[Start of section]
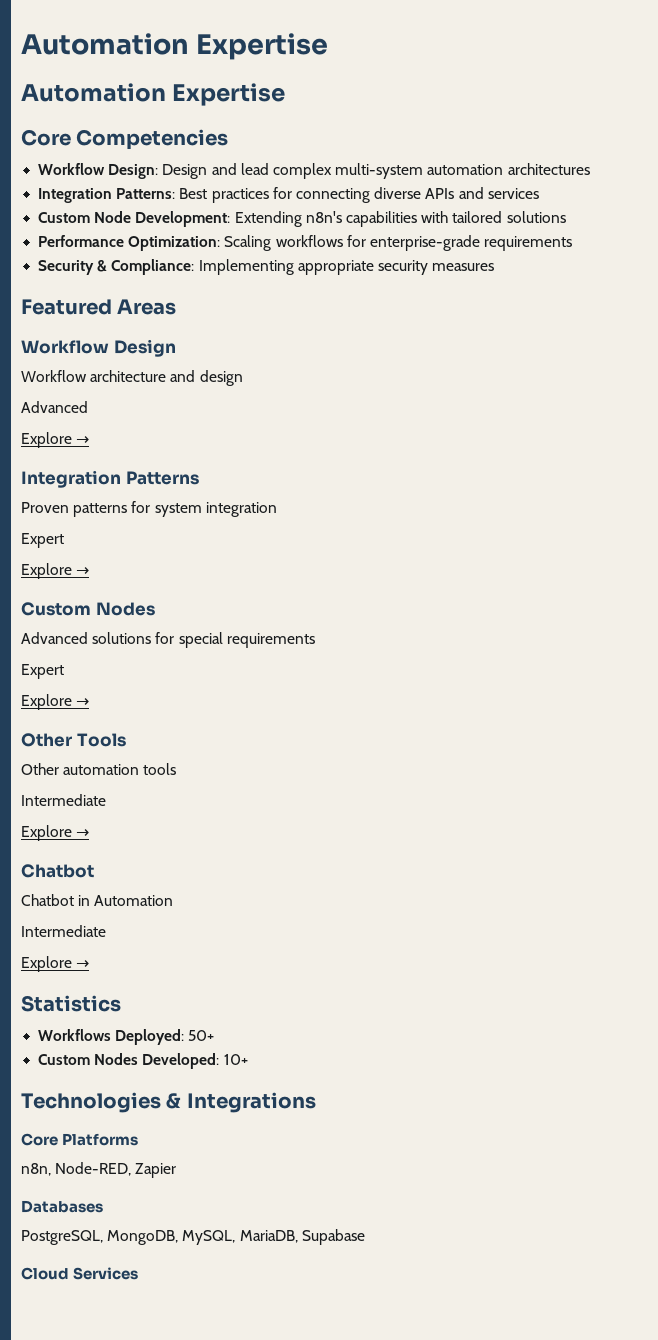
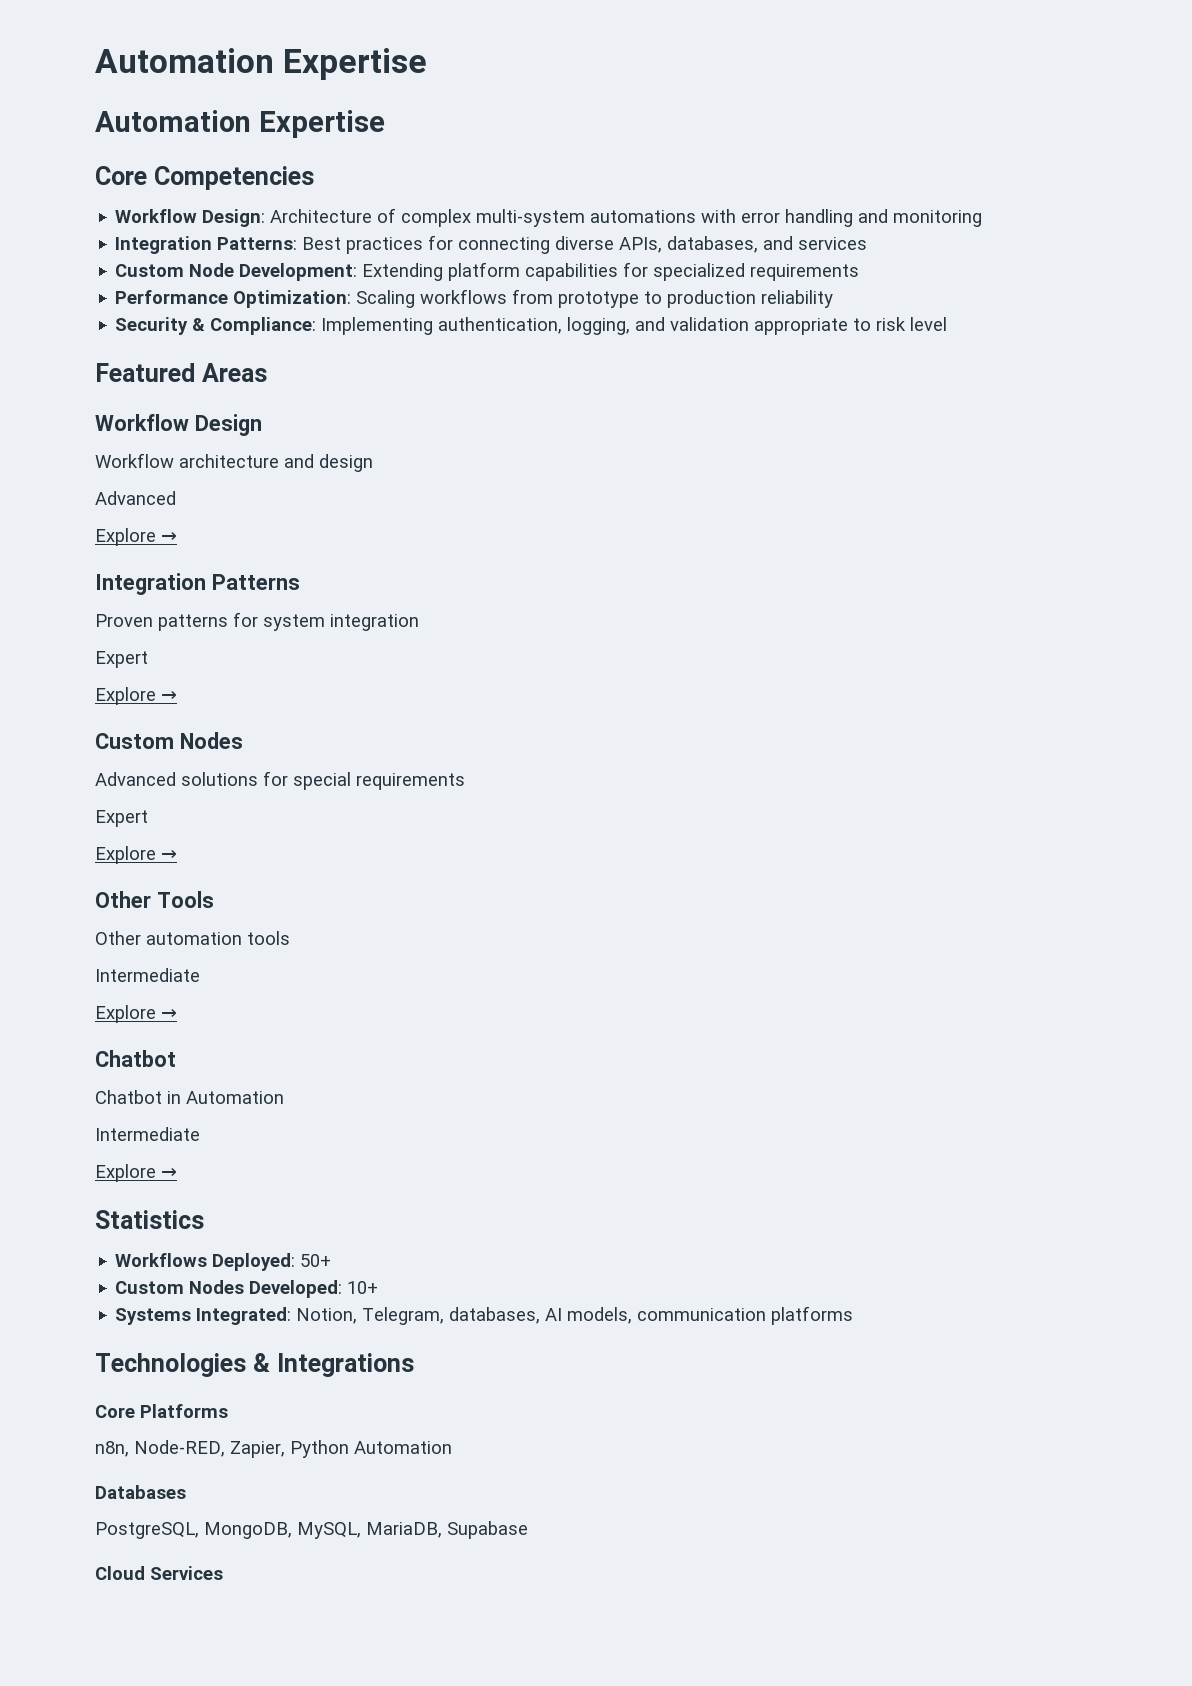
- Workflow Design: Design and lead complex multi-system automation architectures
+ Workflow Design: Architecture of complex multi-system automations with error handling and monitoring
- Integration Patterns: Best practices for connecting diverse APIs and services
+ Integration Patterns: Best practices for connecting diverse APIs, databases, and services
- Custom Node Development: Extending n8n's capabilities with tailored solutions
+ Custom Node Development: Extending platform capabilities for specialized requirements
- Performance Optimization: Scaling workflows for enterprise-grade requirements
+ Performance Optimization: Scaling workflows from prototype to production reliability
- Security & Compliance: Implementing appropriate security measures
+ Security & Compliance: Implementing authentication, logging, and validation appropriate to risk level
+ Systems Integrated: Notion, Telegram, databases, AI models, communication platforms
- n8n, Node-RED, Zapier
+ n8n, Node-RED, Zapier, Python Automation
[End of section]
[Start of section]
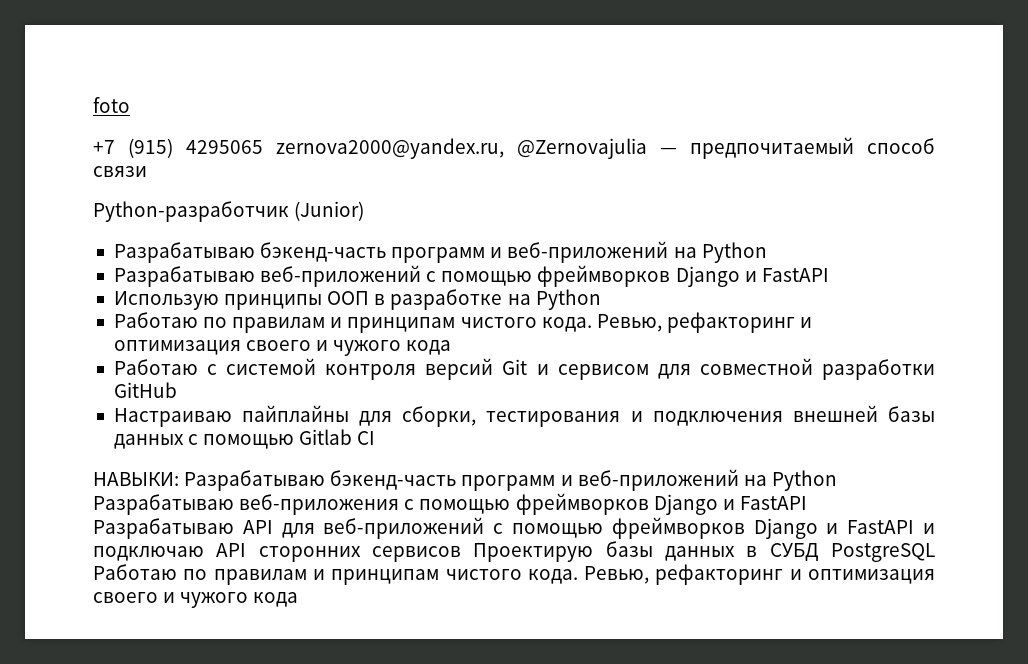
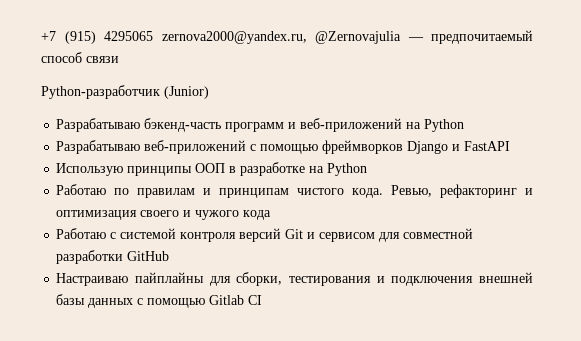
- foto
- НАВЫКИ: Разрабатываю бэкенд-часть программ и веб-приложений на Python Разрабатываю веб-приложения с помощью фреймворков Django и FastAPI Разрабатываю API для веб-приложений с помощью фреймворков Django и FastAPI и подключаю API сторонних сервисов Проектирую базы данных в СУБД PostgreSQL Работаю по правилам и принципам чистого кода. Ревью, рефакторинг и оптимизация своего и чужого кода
[End of section]
[Start of section]
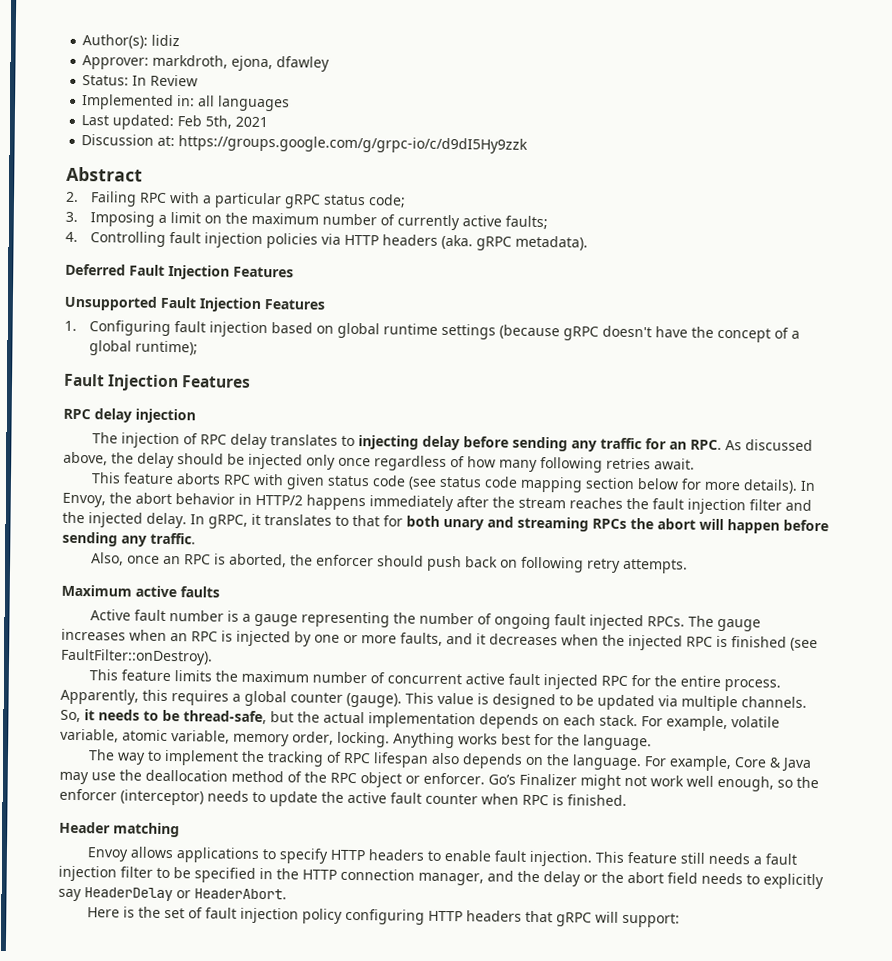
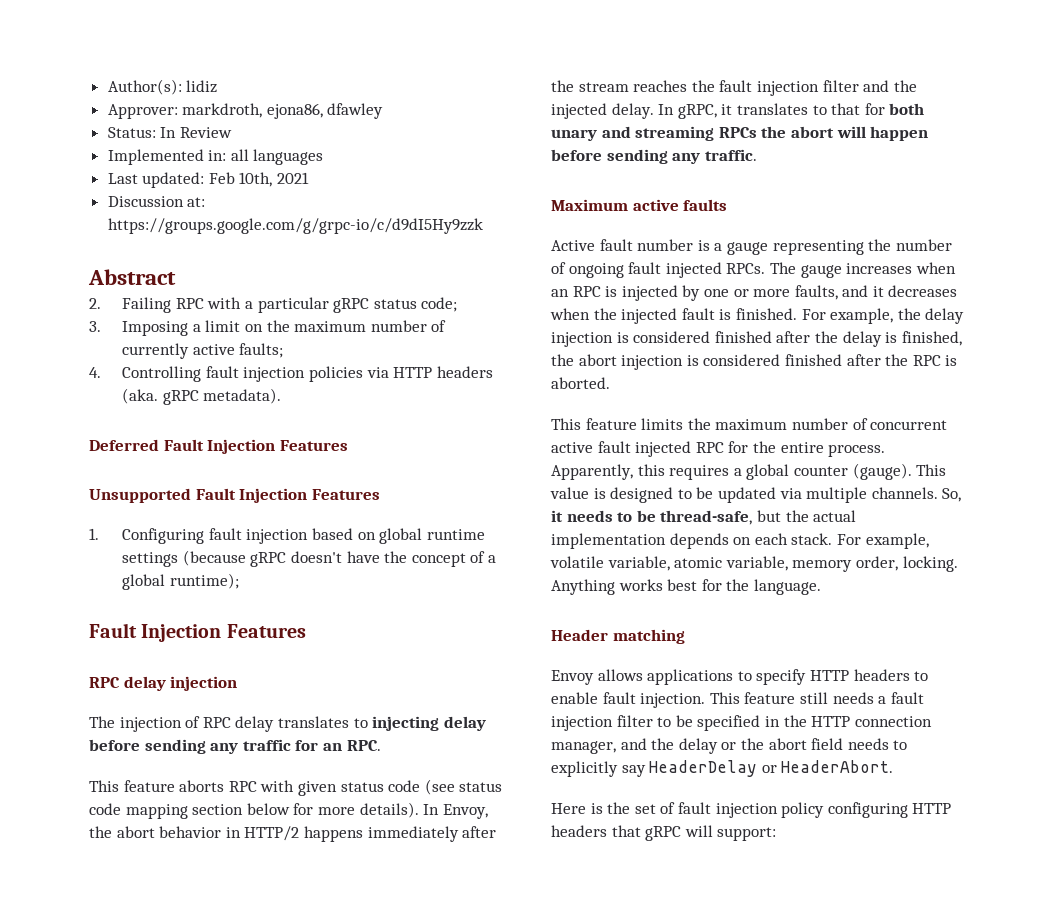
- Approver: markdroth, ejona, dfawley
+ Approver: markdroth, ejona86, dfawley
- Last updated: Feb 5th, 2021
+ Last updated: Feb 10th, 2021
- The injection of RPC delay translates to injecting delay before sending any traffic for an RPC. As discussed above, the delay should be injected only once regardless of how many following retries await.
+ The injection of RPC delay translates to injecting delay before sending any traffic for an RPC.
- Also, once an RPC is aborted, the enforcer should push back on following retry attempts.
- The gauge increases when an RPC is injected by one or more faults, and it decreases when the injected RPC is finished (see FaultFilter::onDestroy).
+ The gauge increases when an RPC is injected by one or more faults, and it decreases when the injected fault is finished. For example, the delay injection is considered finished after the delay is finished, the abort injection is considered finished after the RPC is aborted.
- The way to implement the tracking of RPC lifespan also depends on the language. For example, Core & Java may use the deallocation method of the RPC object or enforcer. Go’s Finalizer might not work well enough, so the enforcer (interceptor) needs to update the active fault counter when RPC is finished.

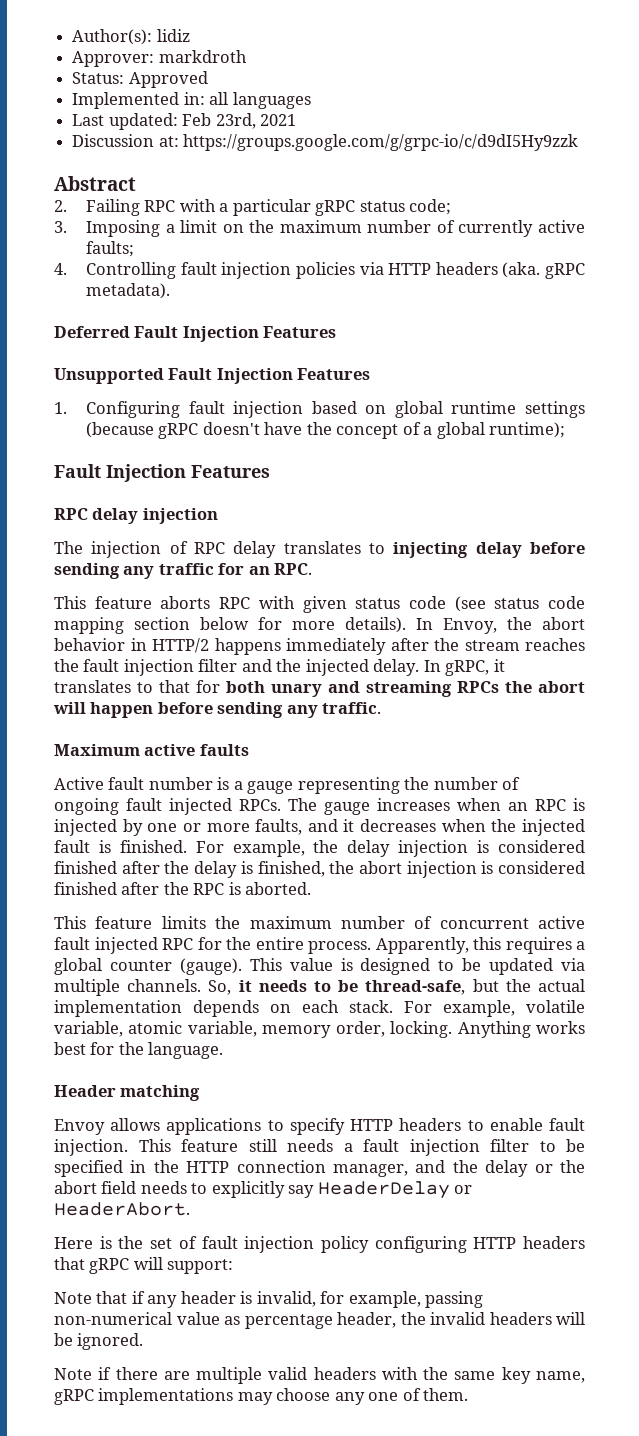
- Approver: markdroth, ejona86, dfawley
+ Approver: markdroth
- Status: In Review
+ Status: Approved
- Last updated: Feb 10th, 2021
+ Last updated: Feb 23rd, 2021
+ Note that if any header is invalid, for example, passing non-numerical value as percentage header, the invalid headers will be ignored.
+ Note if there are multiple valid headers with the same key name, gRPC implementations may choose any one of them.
[End of section]
→ **Task item**: All that is wanted is a faithful reproduction of the line above with "- Workflow Design: Design", the line with "Zapier, Python Automation", and every line in between.

→ **Response to the exercise**:
- Workflow Design: Design and lead complex multi-system automation architectures
+ Workflow Design: Architecture of complex multi-system automations with error handling and monitoring
- Integration Patterns: Best practices for connecting diverse APIs and services
+ Integration Patterns: Best practices for connecting diverse APIs, databases, and services
- Custom Node Development: Extending n8n's capabilities with tailored solutions
+ Custom Node Development: Extending platform capabilities for specialized requirements
- Performance Optimization: Scaling workflows for enterprise-grade requirements
+ Performance Optimization: Scaling workflows from prototype to production reliability
- Security & Compliance: Implementing appropriate security measures
+ Security & Compliance: Implementing authentication, logging, and validation appropriate to risk level
+ Systems Integrated: Notion, Telegram, databases, AI models, communication platforms
- n8n, Node-RED, Zapier
+ n8n, Node-RED, Zapier, Python Automation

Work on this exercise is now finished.